14/05/2013

 
"Homem que é homem tem que ter coragem. Coragem pra ser homem. Coragem pra assumir seus defeitos. Coragem pra mostrar suas fragilidades. Coragem até pra terminar um namoro. Ah, me poupem! É muita covardia pra minha cabeça! Você olha e lá estão eles: governando empresas, liderando revoluções, resolvendo questões impossíveis, escalando montanhas, desafiando a ciência e a tecnologia… Mas é só o relacionamento esfriar, a dúvida aparecer e… cadê? Eles viram covardes. Se retraem. Somem. Camuflam o medo com frieza e indiferença...Qual é o sexo frágil mesmo?
Rapazes, ouçam bem!
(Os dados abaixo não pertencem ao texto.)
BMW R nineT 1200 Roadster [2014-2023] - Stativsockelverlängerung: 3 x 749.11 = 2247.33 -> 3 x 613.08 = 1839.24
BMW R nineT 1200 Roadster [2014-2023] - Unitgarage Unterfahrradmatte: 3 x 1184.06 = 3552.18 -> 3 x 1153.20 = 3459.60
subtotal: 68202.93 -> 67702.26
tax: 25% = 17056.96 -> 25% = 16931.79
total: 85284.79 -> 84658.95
Preferimos mil vezes que vocês digam (sem muitos rodeios) que estão cansados. Que não nos querem mais. A cair no clichê mais manjado do mundo: o do homem distante. (Existe coisa mais angustiante que isso?). É um tal de não dar notícia. Desmarcar encontros. Inventar desculpas. Dizer que não tem dinheiro…Quando vejo uma situação dessas, penso logo de cara: eles estão subestimando a nossa inteligência?
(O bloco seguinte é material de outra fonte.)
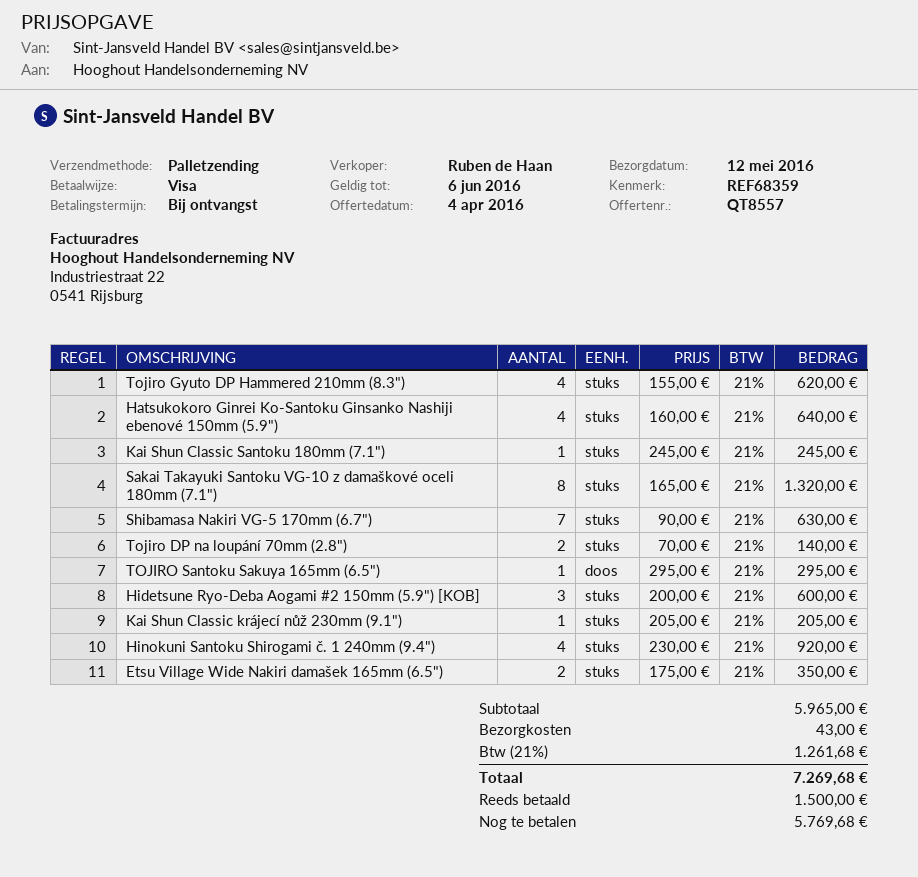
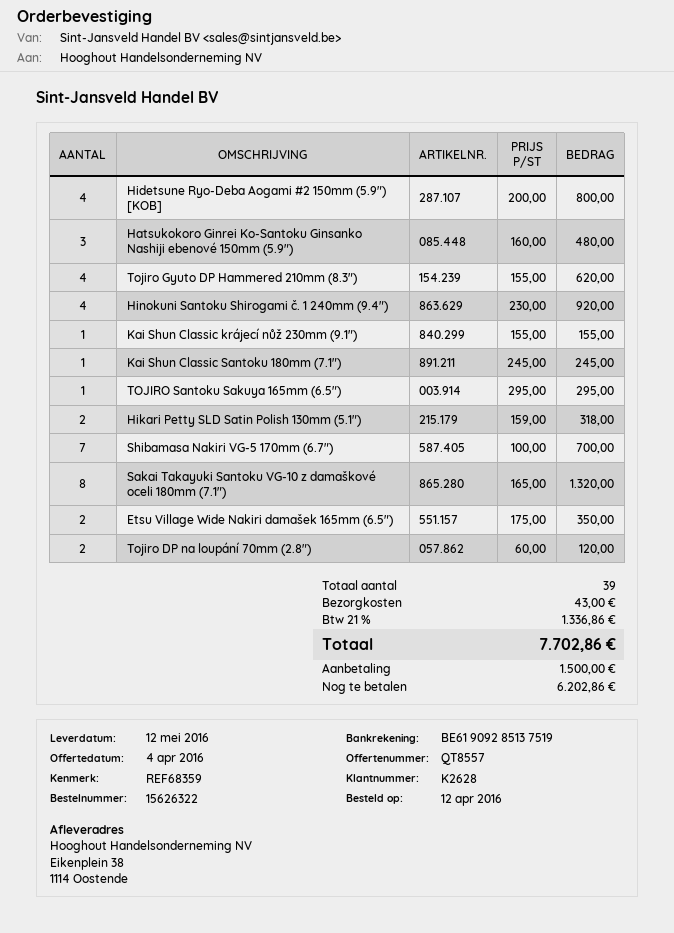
Hatsukokoro Ginrei Ko-Santoku Ginsanko Nashiji ebenové 150mm (5.9"): 4 x 160.00 = 640.00 -> 3 x 160.00 = 480.00
Shibamasa Nakiri VG-5 170mm (6.7"): 7 x 90.00 = 630.00 -> 7 x 100.00 = 700.00
Tojiro DP na loupání 70mm (2.8"): 2 x 70.00 = 140.00 -> 2 x 60.00 = 120.00
Hidetsune Ryo-Deba Aogami #2 150mm (5.9") [KOB]: 3 x 200.00 = 600.00 -> 4 x 200.00 = 800.00
Kai Shun Classic krájecí nůž 230mm (9.1"): 1 x 205.00 = 205.00 -> 1 x 155.00 = 155.00
Hikari Petty SLD Satin Polish 130mm (5.1"): none -> 2 x 159.00 = 318.00
tax: 21% = 1261.68 -> 21% = 1336.86
total: 7269.68 -> 7702.86
balance: 5769.68 -> 6202.86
Agora descobri que não. Eles estão apenas escondendo o medo absurdo que eles têm da gente. Medo da nossa reação. Medo da gente chorar. Rodar a baiana. E afogar o poodle da mãe deles na panela de água fervente. Eu, por exemplo, nunca afoguei o poodle de ninguém. E aceito passivamente quando um cara termina comigo. Mas se um sujeito começa a fazer hora pra eu perceber suas intenções de fuga… Ai, meu bem, já era… Gosto de palavras na cara. De frases que doem. De verdades ditas (benditas!). Sou prática em determinadas questões: ou você quer ou não. Acho um stress ficar pensando que, se o cara está distante, é por minha causa. Ou por causa do trabalho. Da família. O que for… Então, não me peçam para ler sinais. (Estou cansada disso!). Me escrevam um bilhete num post-it, eu prefiro. É muito melhor do que ficar no vácuo.
Nós – mulheres românticas e sonhadoras – também sabemos ser objetivas. Não gostamos de perder tempo. Nem queremos queimar nossos neurônios tentando adivinhar o que – na verdade – esses belos moços querem.
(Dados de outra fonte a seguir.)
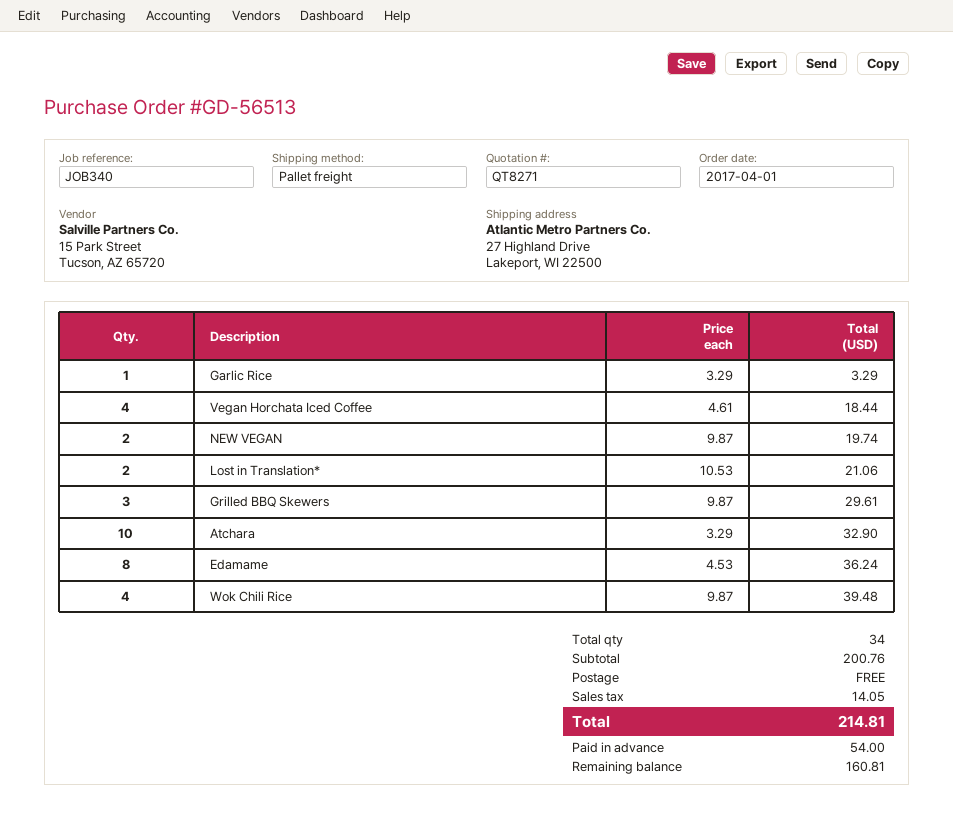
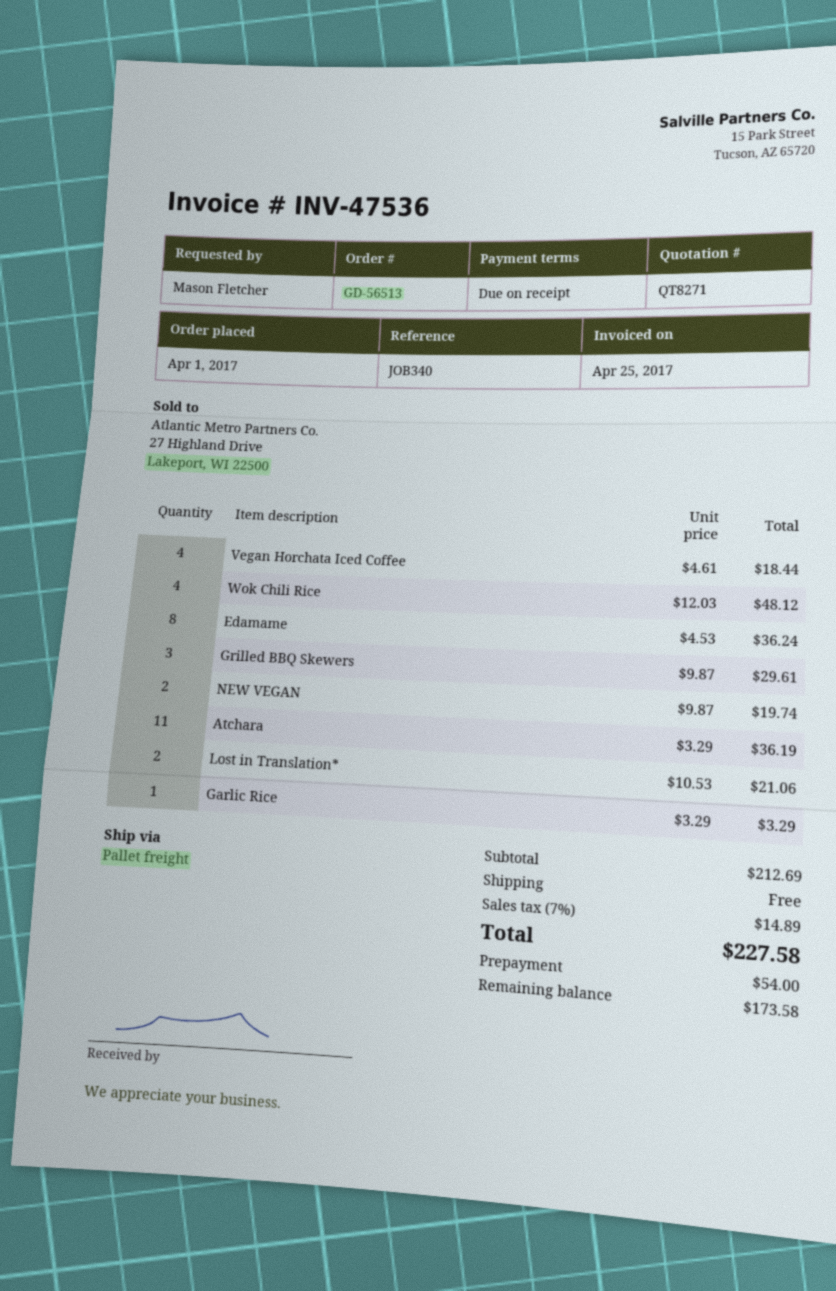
Atchara: 10 x 3.29 = 32.90 -> 11 x 3.29 = 36.19
Wok Chili Rice: 4 x 9.87 = 39.48 -> 4 x 12.03 = 48.12
subtotal: 200.76 -> 212.69
tax: 14.05 -> 14.89
total: 214.81 -> 227.58
balance: 160.81 -> 173.58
Francamente, rapazes! Foram VOCÊS que nasceram com culhões. Não é possível que se tornem assim… tão bananas…Eu sei, eu sei. Estou pegando pesado hoje. Homens têm dificuldade em lidar com as emoções. Com nossa instabilidade emocional. E mesmo assim, continuam sendo fofos (quando querem). E insubstituíveis (quando queremos).